YOUR TASK
Quote the data below in full, minus the images.

+ + + + + + +

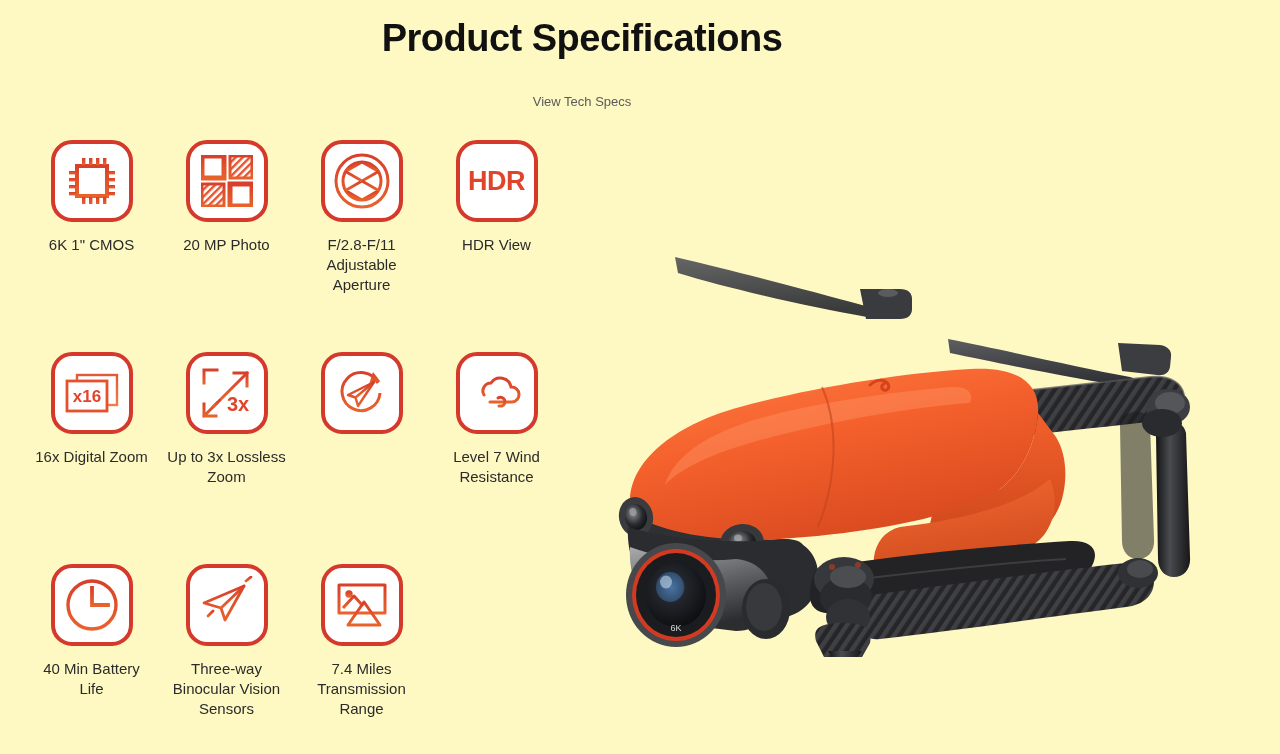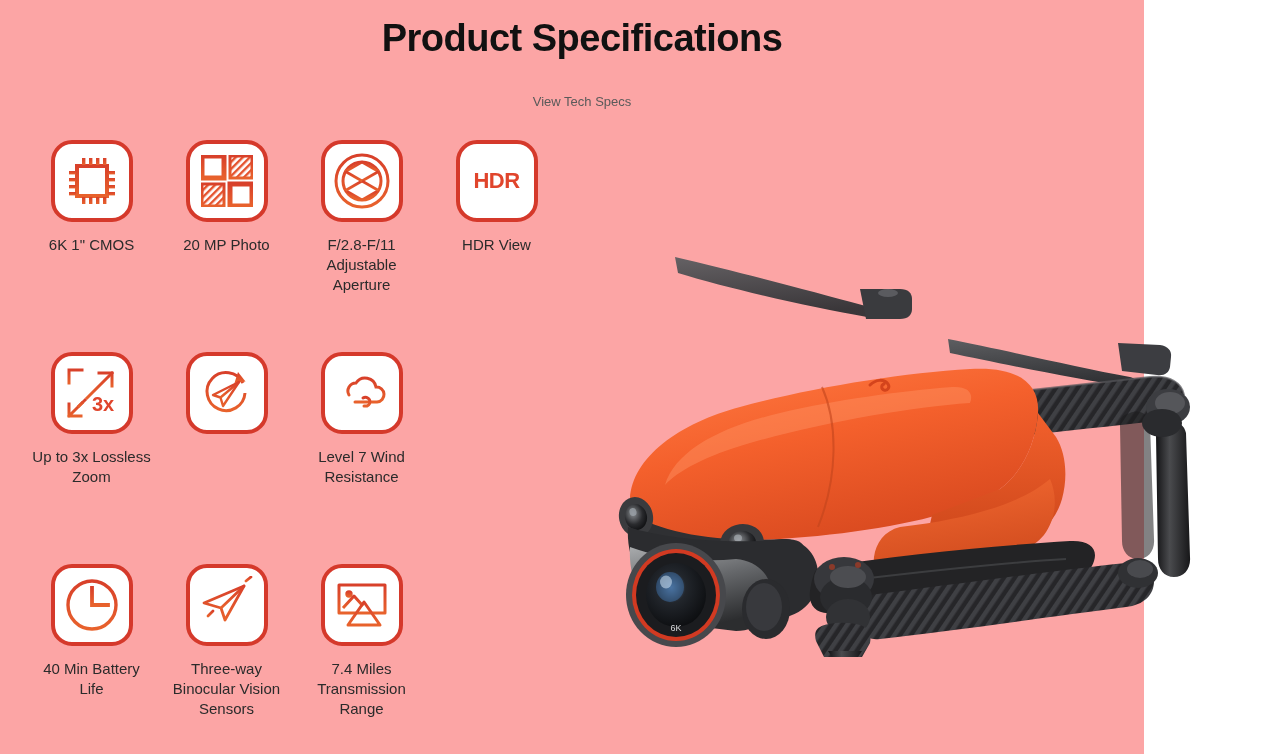--- a/index.html
+++ b/index.html
@@ -9,7 +9,7 @@
     font-family: "Liberation Sans", sans-serif;
     overflow: hidden;
   }
-  .page { position: relative; width: 1144px; height: 754px; background: #fca5a5; }
+  .page { position: relative; width: 1280px; height: 754px; background: #fef9c3; }
 
   
   .page-title {

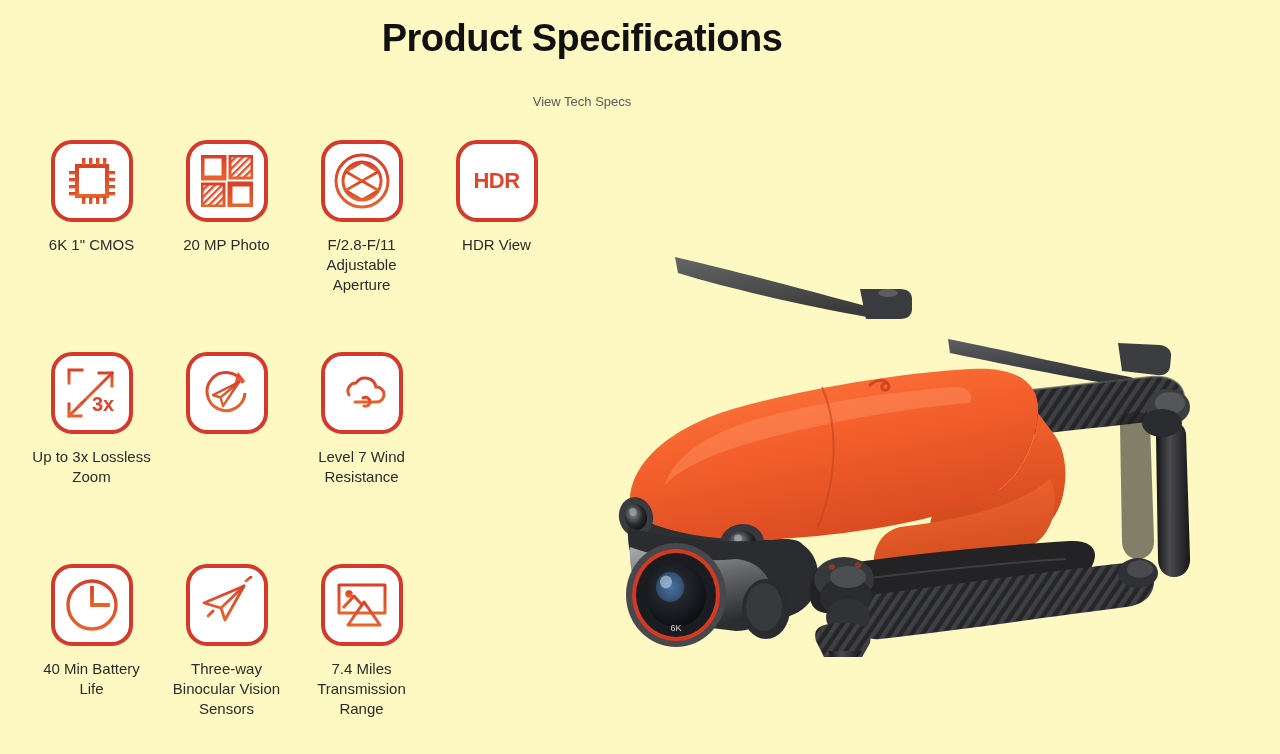--- a/index.html
+++ b/index.html
@@ -53,7 +53,7 @@
 
   
   .hdr-text {
-    font-size: 22px; font-weight: bold; color: #e0452c;
+    font-size: 27px; font-weight: bold; color: #e0452c;
     letter-spacing: -0.5px; font-family: "Liberation Sans", sans-serif;
   }
 

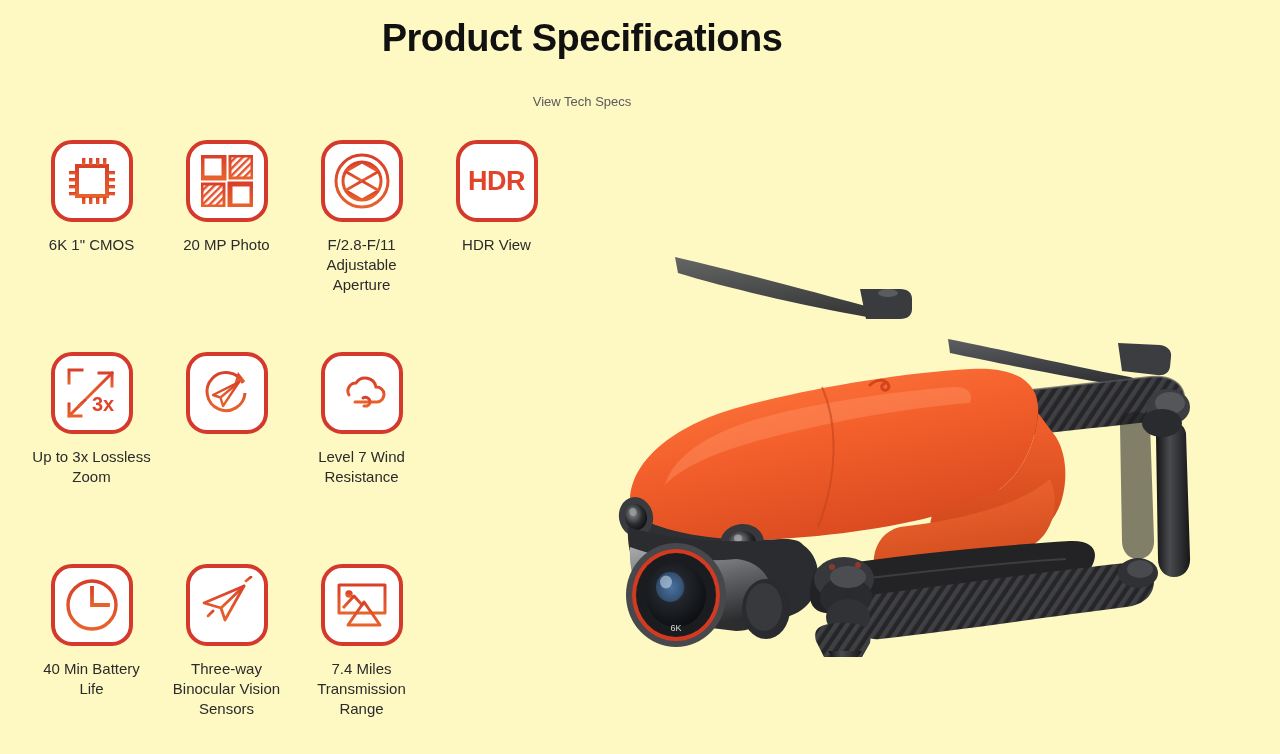--- a/index.html
+++ b/index.html
@@ -173,6 +173,22 @@
 
     <div class="spec-row r2">
 
+      <div class="spec-item">
+        <div class="tile">
+          <svg width="58" height="52" viewBox="0 0 58 52">
+            <defs>
+                <linearGradient id="g4" x1="0" y1="0" x2="0" y2="1">
+              <stop offset="0" stop-color="#e05a36"></stop>
+                  <stop offset="1" stop-color="#ef7f4a"></stop>
+            </linearGradient>
+              </defs>
+            <rect x="14" y="8" width="40" height="30" fill="#fff" stroke="url(#g4)" stroke-width="2.4"></rect>
+            <rect x="4" y="14" width="40" height="30" fill="#fff" stroke="#e4512b" stroke-width="2.8"></rect>
+            <text x="24" y="35" font-family="Liberation Sans, sans-serif" font-size="17" font-weight="bold" fill="#e0452c" text-anchor="middle">x16</text>
+          </svg>
+        </div>
+        <div class="spec-label">16x Digital Zoom</div>
+      </div>
 
       <div class="spec-item">
         <div class="tile">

+ + + + + + +

OUTPUT OF THE TASK
--- a/index.html
+++ b/index.html
@@ -9,7 +9,7 @@
     font-family: "Liberation Sans", sans-serif;
     overflow: hidden;
   }
-  .page { position: relative; width: 1144px; height: 754px; background: #fca5a5; }
+  .page { position: relative; width: 1280px; height: 754px; background: #fef9c3; }
 
   
   .page-title {

--- a/index.html
+++ b/index.html
@@ -53,7 +53,7 @@
 
   
   .hdr-text {
-    font-size: 22px; font-weight: bold; color: #e0452c;
+    font-size: 27px; font-weight: bold; color: #e0452c;
     letter-spacing: -0.5px; font-family: "Liberation Sans", sans-serif;
   }
 

--- a/index.html
+++ b/index.html
@@ -173,6 +173,22 @@
 
     <div class="spec-row r2">
 
+      <div class="spec-item">
+        <div class="tile">
+          <svg width="58" height="52" viewBox="0 0 58 52">
+            <defs>
+                <linearGradient id="g4" x1="0" y1="0" x2="0" y2="1">
+              <stop offset="0" stop-color="#e05a36"></stop>
+                  <stop offset="1" stop-color="#ef7f4a"></stop>
+            </linearGradient>
+              </defs>
+            <rect x="14" y="8" width="40" height="30" fill="#fff" stroke="url(#g4)" stroke-width="2.4"></rect>
+            <rect x="4" y="14" width="40" height="30" fill="#fff" stroke="#e4512b" stroke-width="2.8"></rect>
+            <text x="24" y="35" font-family="Liberation Sans, sans-serif" font-size="17" font-weight="bold" fill="#e0452c" text-anchor="middle">x16</text>
+          </svg>
+        </div>
+        <div class="spec-label">16x Digital Zoom</div>
+      </div>
 
       <div class="spec-item">
         <div class="tile">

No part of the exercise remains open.